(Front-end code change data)
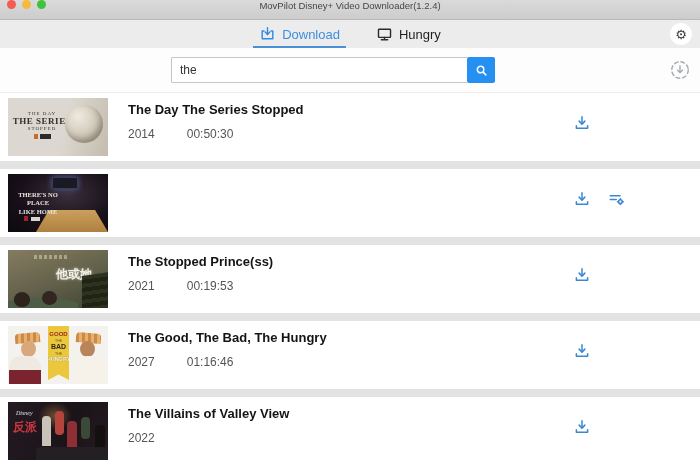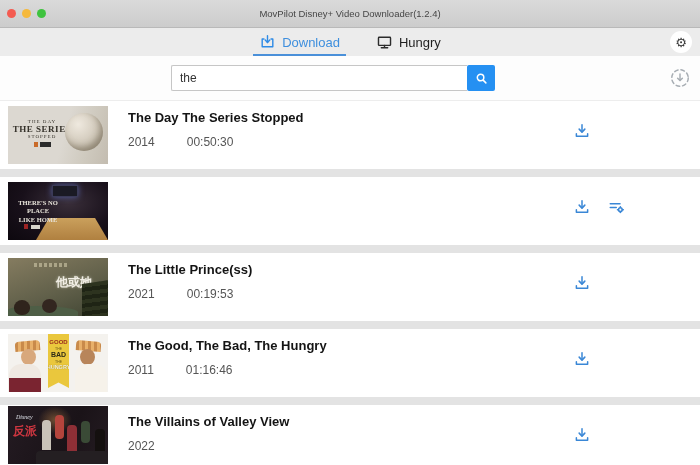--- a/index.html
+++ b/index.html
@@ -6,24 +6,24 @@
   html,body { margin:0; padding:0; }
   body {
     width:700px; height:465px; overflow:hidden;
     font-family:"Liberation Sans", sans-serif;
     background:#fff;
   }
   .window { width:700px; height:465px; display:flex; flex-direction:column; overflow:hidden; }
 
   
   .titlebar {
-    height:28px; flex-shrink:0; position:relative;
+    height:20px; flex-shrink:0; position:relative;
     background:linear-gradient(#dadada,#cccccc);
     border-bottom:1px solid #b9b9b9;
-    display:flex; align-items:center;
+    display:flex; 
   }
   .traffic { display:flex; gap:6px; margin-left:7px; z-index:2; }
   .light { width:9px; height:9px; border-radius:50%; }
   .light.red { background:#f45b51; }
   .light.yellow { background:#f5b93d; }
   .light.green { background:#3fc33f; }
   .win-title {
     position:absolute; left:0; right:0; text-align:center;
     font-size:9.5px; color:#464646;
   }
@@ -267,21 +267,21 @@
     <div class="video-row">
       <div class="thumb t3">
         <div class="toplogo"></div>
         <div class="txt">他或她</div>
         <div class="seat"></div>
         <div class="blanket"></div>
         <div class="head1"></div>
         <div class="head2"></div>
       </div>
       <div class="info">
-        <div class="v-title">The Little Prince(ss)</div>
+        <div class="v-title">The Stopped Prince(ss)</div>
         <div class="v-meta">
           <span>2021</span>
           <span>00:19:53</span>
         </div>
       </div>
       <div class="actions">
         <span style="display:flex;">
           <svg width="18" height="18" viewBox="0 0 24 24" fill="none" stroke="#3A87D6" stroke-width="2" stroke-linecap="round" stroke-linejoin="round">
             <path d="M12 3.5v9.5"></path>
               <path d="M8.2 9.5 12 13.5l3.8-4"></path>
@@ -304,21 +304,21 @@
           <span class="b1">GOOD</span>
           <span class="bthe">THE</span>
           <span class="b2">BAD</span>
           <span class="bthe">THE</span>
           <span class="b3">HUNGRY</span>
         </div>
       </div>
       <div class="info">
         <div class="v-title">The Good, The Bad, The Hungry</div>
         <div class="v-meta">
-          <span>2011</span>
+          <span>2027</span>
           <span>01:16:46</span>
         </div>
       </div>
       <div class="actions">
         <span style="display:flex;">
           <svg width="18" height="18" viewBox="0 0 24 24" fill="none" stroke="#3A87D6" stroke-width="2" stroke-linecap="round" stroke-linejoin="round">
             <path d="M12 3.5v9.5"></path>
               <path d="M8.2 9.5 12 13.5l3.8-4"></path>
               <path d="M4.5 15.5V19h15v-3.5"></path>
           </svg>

* Problem
The entries above are to be copied exactly, with every picture left out.

* Answer box
--- a/index.html
+++ b/index.html
@@ -6,24 +6,24 @@
   html,body { margin:0; padding:0; }
   body {
     width:700px; height:465px; overflow:hidden;
     font-family:"Liberation Sans", sans-serif;
     background:#fff;
   }
   .window { width:700px; height:465px; display:flex; flex-direction:column; overflow:hidden; }
 
   
   .titlebar {
-    height:28px; flex-shrink:0; position:relative;
+    height:20px; flex-shrink:0; position:relative;
     background:linear-gradient(#dadada,#cccccc);
     border-bottom:1px solid #b9b9b9;
-    display:flex; align-items:center;
+    display:flex; 
   }
   .traffic { display:flex; gap:6px; margin-left:7px; z-index:2; }
   .light { width:9px; height:9px; border-radius:50%; }
   .light.red { background:#f45b51; }
   .light.yellow { background:#f5b93d; }
   .light.green { background:#3fc33f; }
   .win-title {
     position:absolute; left:0; right:0; text-align:center;
     font-size:9.5px; color:#464646;
   }
@@ -267,21 +267,21 @@
     <div class="video-row">
       <div class="thumb t3">
         <div class="toplogo"></div>
         <div class="txt">他或她</div>
         <div class="seat"></div>
         <div class="blanket"></div>
         <div class="head1"></div>
         <div class="head2"></div>
       </div>
       <div class="info">
-        <div class="v-title">The Little Prince(ss)</div>
+        <div class="v-title">The Stopped Prince(ss)</div>
         <div class="v-meta">
           <span>2021</span>
           <span>00:19:53</span>
         </div>
       </div>
       <div class="actions">
         <span style="display:flex;">
           <svg width="18" height="18" viewBox="0 0 24 24" fill="none" stroke="#3A87D6" stroke-width="2" stroke-linecap="round" stroke-linejoin="round">
             <path d="M12 3.5v9.5"></path>
               <path d="M8.2 9.5 12 13.5l3.8-4"></path>
@@ -304,21 +304,21 @@
           <span class="b1">GOOD</span>
           <span class="bthe">THE</span>
           <span class="b2">BAD</span>
           <span class="bthe">THE</span>
           <span class="b3">HUNGRY</span>
         </div>
       </div>
       <div class="info">
         <div class="v-title">The Good, The Bad, The Hungry</div>
         <div class="v-meta">
-          <span>2011</span>
+          <span>2027</span>
           <span>01:16:46</span>
         </div>
       </div>
       <div class="actions">
         <span style="display:flex;">
           <svg width="18" height="18" viewBox="0 0 24 24" fill="none" stroke="#3A87D6" stroke-width="2" stroke-linecap="round" stroke-linejoin="round">
             <path d="M12 3.5v9.5"></path>
               <path d="M8.2 9.5 12 13.5l3.8-4"></path>
               <path d="M4.5 15.5V19h15v-3.5"></path>
           </svg>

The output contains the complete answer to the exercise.